Zwar legt der Leitsatz des BGH-Urteils vom 25.11.1976 (III ZR 112/74 WM 1977, 319 zit. nach juris; RKS A 6 Nr. 8) nahe, der BGH habe eine Streitwertfestsetzung durch das Schiedsgericht untersagt. Das ergibt sich aus den Gründen der Entscheidung jedoch in dieser Form nicht: Der BGH stellt ersichtlich auf eine verbindliche ziffernmäßige Festsetzung der Schiedsrichtervergütung als Teil der Verfahrenskosten ab und unterstellt diese dem Verbot des Richtens in eigener Sache. Dass er die Schiedsrichter gleichzeitig hindern wollte, für das Verfahren den Streitwert festzusetzen, ergibt sich aus dem Urteil nicht. Der BGH verbietet eine bindende Festsetzung des Schiedsrichterhonorars  im Schiedsspruch, auch über den Umweg einer für die Honorarfestsetzung bindenden Streitwertentscheidung. Dass die Streitwertentscheidung für die Kostenerstattung der Parteien bindend ist, ist hiervon sorgfältig zu trennen.
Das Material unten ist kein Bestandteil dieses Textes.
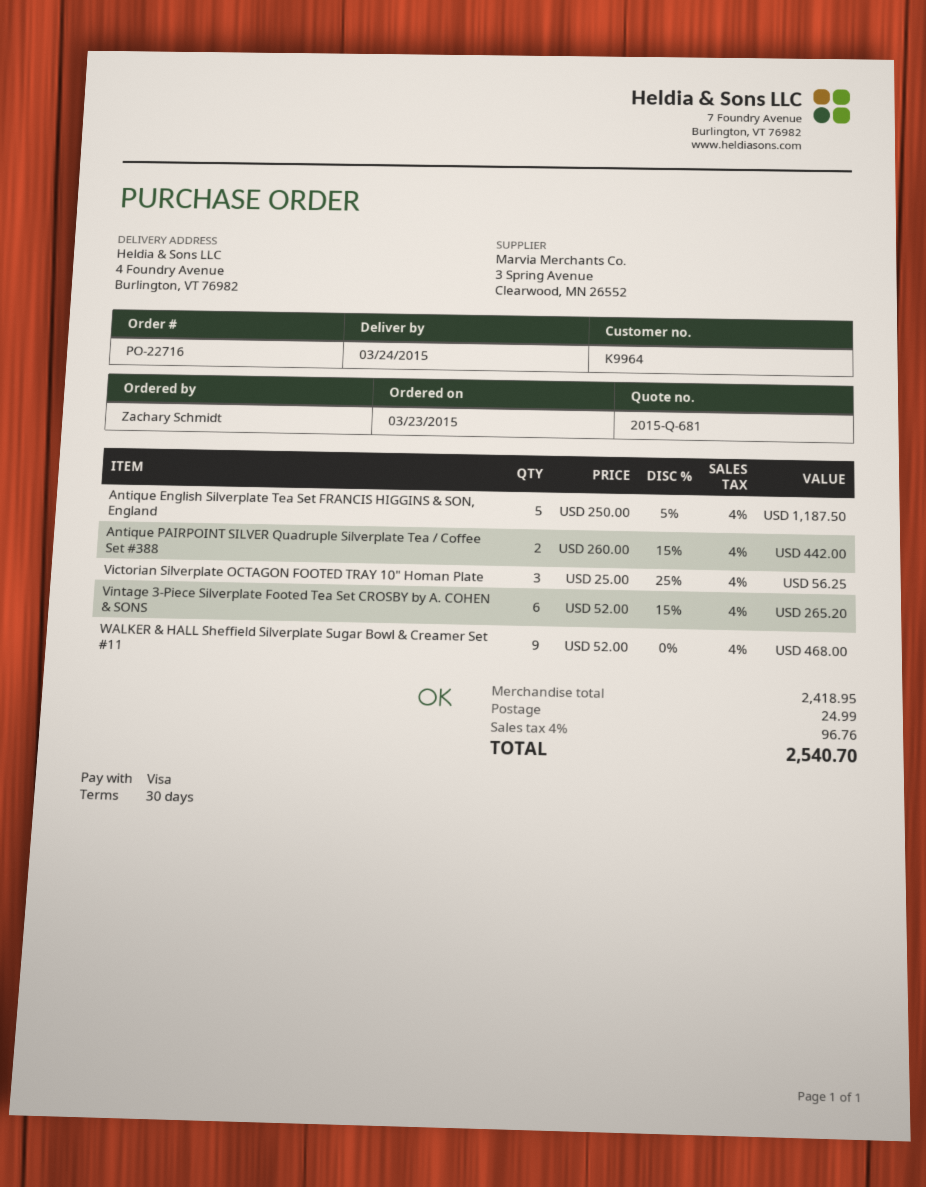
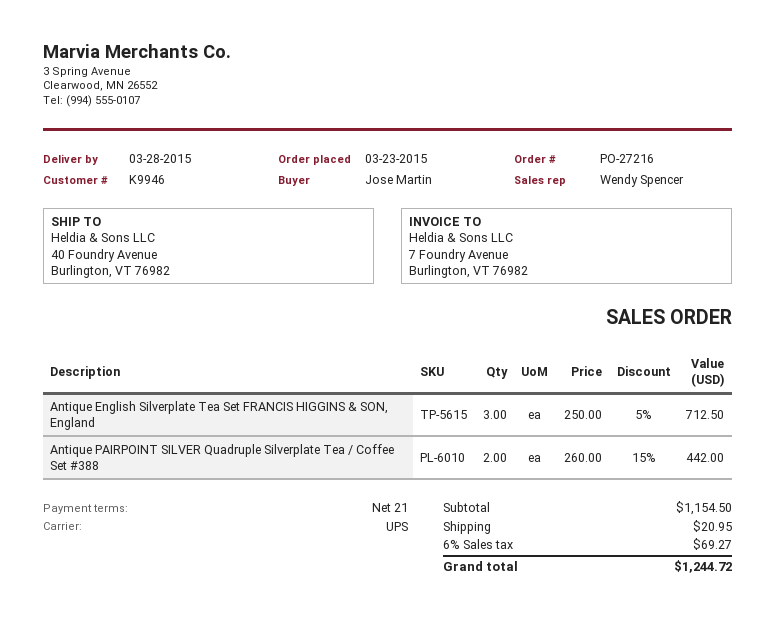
order number: PO-22716 -> PO-27216
delivery date: 2015-03-24 -> 2015-03-28
payment terms: 30 days -> 21 days
customer number: K9964 -> K9946
ordered by: Zachary Schmidt -> Jose Martin
ship to: 4 Foundry Avenue, Burlington, VT 76982 -> 40 Foundry Avenue, Burlington, VT 76982
Antique English Silverplate Tea Set FRANCIS HIGGINS & SON, England: 5 x 250.00 - 5% = 1187.50 -> 3 x 250.00 - 5% = 712.50
Victorian Silverplate OCTAGON FOOTED TRAY 10" Homan Plate: 3 x 25.00 - 25% = 56.25 -> none
Vintage 3-Piece Silverplate Footed Tea Set CROSBY by A. COHEN & SONS: 6 x 52.00 - 15% = 265.20 -> none
WALKER & HALL Sheffield Silverplate Sugar Bowl & Creamer Set #11: 9 x 52.00 = 468.00 -> none
subtotal: 2418.95 -> 1154.50
shipping: 24.99 -> 20.95
tax: 4% = 96.76 -> 6% = 69.27
total: 2540.70 -> 1244.72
Wäre die Festsetzung des Streitwerts dem Schiedsgericht generell verboten, würden Schiedsverfahren in allen Fällen, in denen nicht auf Geldleistung geklagt wird, faktisch unmöglich, da bei Uneinigkeit zwischen den Parteien über die Höhe des Streitwerts dessen Festsetzung (auch nicht vorläufig) erfolgen könnte mit der Folge, dass eine konkrete Kostenverteilung nicht möglich ist, obwohl diese auch nach der Auffassung des BGH aaO. durch das Schiedsgericht zu erfolgen hat. Auch eine vom Schiedsgericht zwingend vorzunehmende abstrakte Kostengrundentscheidung (vgl. BGH aaO.) ist ohne Streitwertfestsetzung in diesen Fällen jedenfalls dann nicht möglich, wenn eine Kostenquote zu bilden ist, da sich das Obsiegen und Unterliegen nach dem Streitwert abbildet, den das Gericht aber nicht festsetzen dürfte.

Im Übrigen hat der Antragsteller trotz offensichtlich fehlender Einigung der Parteien vom Schiedsgericht eine Streitwertfestsetzung (allerdings entsprechend seinen geringeren Angaben) erwartet, damit verstößt er gegen die Grundsätze des venire contra factum proprium, sich nach nun ihm ungünstigerer Streitwertfestsetzung darauf  zurückzuziehen, das Schiedsgericht dürfe den Streitwert gar nicht festsetzen.

16.8.2001

Anmerkung: Siehe auch OLG München Beschl. v. 12.4.2011 – 34 Sch 28/10 SchiedsVZ 2011, 230, 232:
„Soweit im Schiedsspruch im Zusammenhang mit der Kostengrundentscheidung auch die Verpflichtung der Antragsgegnerin ausgesprochen ist, der Antragstellerin die vorgeschossenen Gebühren des Schiedsrichters zu erstatten, verstößt dies nicht gegen das Verbot des Richtens in eigener Sache (BGH NJW 1985, 1903 = RKS A 3 Nr. 12). Mit dem bezifferten Kostenschiedsspruch wurde nur über den Erstattungsanspruch der Parteien untereinander entschieden (vgl. auch Senat vom 23.2.2007 - 34 Sch 031/06 = OLG-Report 2007, 684)“.